<<<<

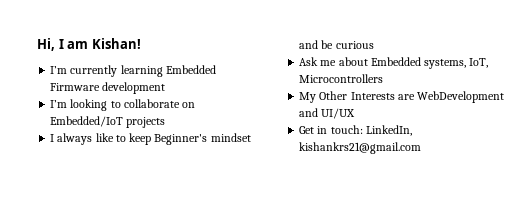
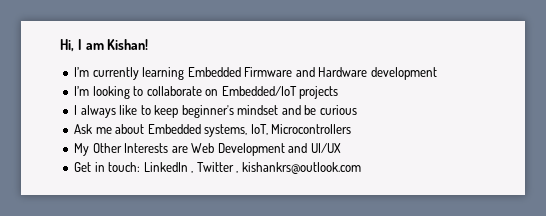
- I’m currently learning Embedded Firmware development
+ I’m currently learning Embedded Firmware and Hardware development
- I always like to keep Beginner's mindset and be curious
+ I always like to keep beginner's mindset and be curious
- My Other Interests are WebDevelopment and UI/UX
+ My Other Interests are Web Development and UI/UX
- Get in touch: LinkedIn, kishankrs21@gmail.com
+ Get in touch: LinkedIn , Twitter , kishankrs@outlook.com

>>>>

- [WORK REQUIRED]: Leave every image out, and retype the material exactly.

- [WRITTEN ANSWER]:
- I’m currently learning Embedded Firmware development
+ I’m currently learning Embedded Firmware and Hardware development
- I always like to keep Beginner's mindset and be curious
+ I always like to keep beginner's mindset and be curious
- My Other Interests are WebDevelopment and UI/UX
+ My Other Interests are Web Development and UI/UX
- Get in touch: LinkedIn, kishankrs21@gmail.com
+ Get in touch: LinkedIn , Twitter , kishankrs@outlook.com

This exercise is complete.